Transactions are synchronously committed to Amazon S3 by RMS. This enables multiple clusters to access live and transactionally consistent data. Writing through to Amazon S3 across different AZs is achieved by batching data writes and hiding latencies under synchronization barriers. State is owned and managed by one cluster, while concurrent readers and writers provide compute scaling on top of RMS. Redshift implements Multi-version Concurrency Control (MVCC) where readers neither block nor are blocked and writers may only be blocked by other concurrent writers. Each transaction sees a consistent snapshot of the database established by all committed transactions prior to its start. Redshift enforces serializable isolation and avoids data anomalies such as lost updates and read-write skews. The legacy implementation used a graph-based mechanism to track dependencies between transactions to avoid cycles and enforce serializability. This required tracking individual state of each transaction well after they were committed, until all other concurrent transactions committed as well. They recently adopted a new design based on a Serial Safety Net (SSN) as a certifier on top of Snapshot Isolation. This heuristic-based design allows Redshift to guarantee strict serializability in a more memory-efficient manner, using only summary information from prior committed transactions.

Scaling Compute


 

Every week Redshift processes billions of queries that serve a diverse set of workloads that have varying performance requirements. ETL workloads have strict latency SLAs that downstream reporting depends on. Interactive dashboards on the other hand have high concurrency requirements and are extremely sensitive to response times. Redshift provides customers several compute scaling options to get the best price/performance to serve their needs.

As we mentioned earlier, Elastic Resize allows customers to quickly add or remove compute nodes from their cluster depending on their current compute needs. In order to provide consistent query performance after Elastic Resize, Redshift decouples compute parallelism from data partitions. When there is more compute parallelism than data partitions, multiple compute processes are able to share work from an individual data partition. When there are more data partitions than compute parallelism, individual compute processes are able to work on multiple data partitions.

Concurrency Scaling allows Redshift to dynamically scale-out when users need more concurrency than what a single Redshift cluster can offer. With Concurrency Scaling customers maintain a single cluster endpoint to which they submit their queries. When the assigned compute resources are fully utilized and new queries start queuing, Redshift automatically attaches additional Concurrency Scaling compute clusters and routes the queued queries to them. Concurrency Scaling clusters re-hydrate data from RMS. Figure 6 shows the concurrency improvements Redshift achieved over a period of one year, in terms of query throughput versus number of concurrent clients. The workload used is 3TB TPC-DS. Redshift achieves linear query throughput for hundreds of concurrent clients.

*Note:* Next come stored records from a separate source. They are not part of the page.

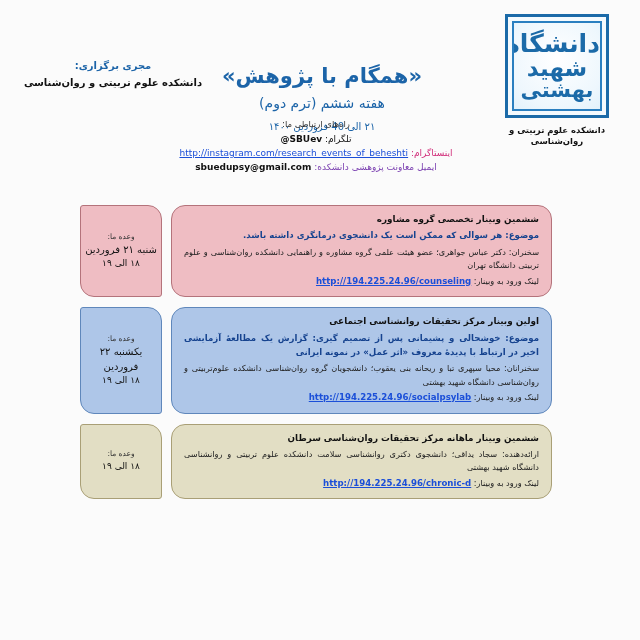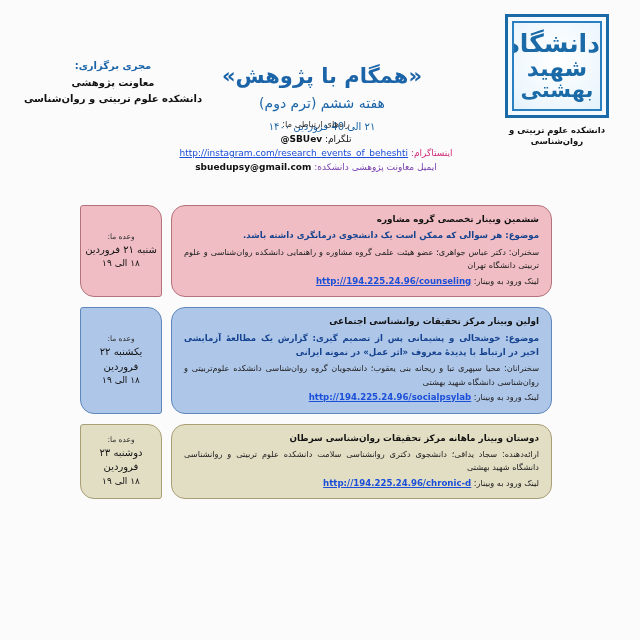--- a/index.html
+++ b/index.html
@@ -286,7 +286,6 @@
 
     <div class="organizer">
       <div class="organizer-label">مجری برگزاری:</div>
-      <div class="organizer-line">معاونت پژوهشی</div>
       <div class="organizer-line">دانشکده علوم تربیتی و روان‌شناسی</div>
     </div>
 

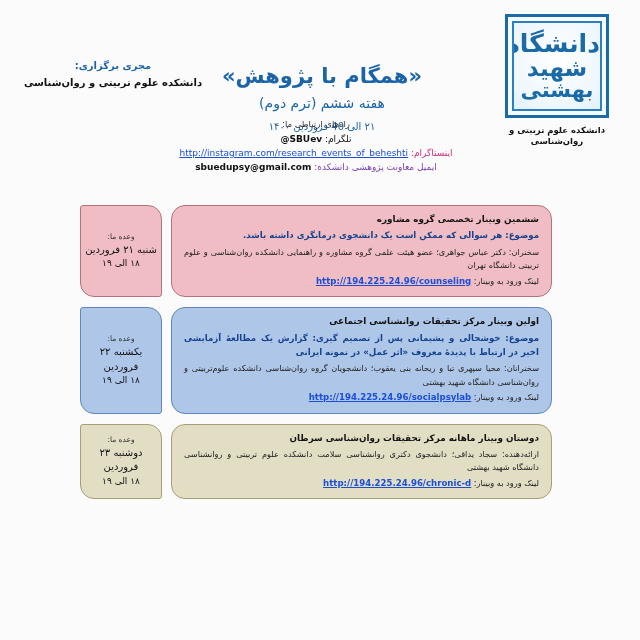--- a/index.html
+++ b/index.html
@@ -348,7 +348,7 @@
 
     <div class="session-row">
       <div class="card theme-khaki">
-        <div class="card-title">دوستان وبینار ماهانه مرکز تحقیقات روان‌شناسی سرطان</div>
+        <div class="card-title">ششمین وبینار ماهانه مرکز تحقیقات روان‌شناسی سرطان</div>
         <div class="card-speaker">ارائه‌دهنده: سجاد یداقی؛ دانشجوی دکتری روانشناسی سلامت دانشکده علوم تربیتی و روانشناسی دانشگاه شهید بهشتی</div>
         <div class="card-linkrow">
           <span>لینک ورود به وبینار:</span>

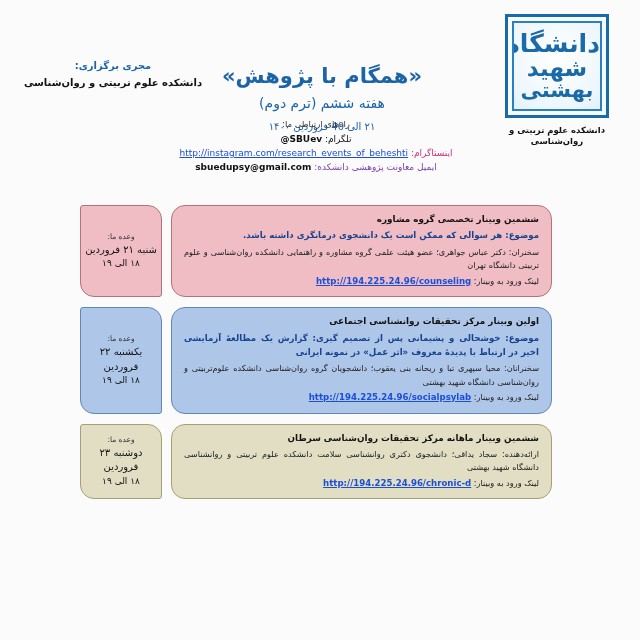--- a/index.html
+++ b/index.html
@@ -357,7 +357,6 @@
       </div>
       <div class="badge theme-khaki">
         <div class="badge-label">وعده ما:</div>
-        <div class="badge-day">دوشنبه ۲۳ فروردین</div>
         <div class="badge-time">۱۸ الی ۱۹</div>
       </div>
     </div>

Automated Tuning and Operations

For ease of use and eliminating the need for hiring database administrators to maintain database services, Redshift invested heavily in maintenance automation and machine learning based autonomics. Redshift runs common maintenance tasks like vacuum, analyze or the refresh of materialized views in the background without any performance impact to customer workloads.

Automatic workload management (AutoWLM) dynamically chooses query concurrency and memory assignment based on workload characteristics. Redshift also monitors and analyzes customer workloads and identifies opportunities for performance improvement, e.g., by automatically applying distribution and sort key recommendations. In addition, Redshift employs state of the art forecasting techniques to make additional nodes available as soon as possible for node failures, cluster resumption and concurrency scaling. Finally, Amazon Redshift Serverless (pay-per-use model) is the culmination of autonomics effort, which allows customers to run and scale analytics without the need to set up and manage data warehouse infrastructure. Section 5 in the paper discusses all of these topics in detail, but I will skip them for this summary.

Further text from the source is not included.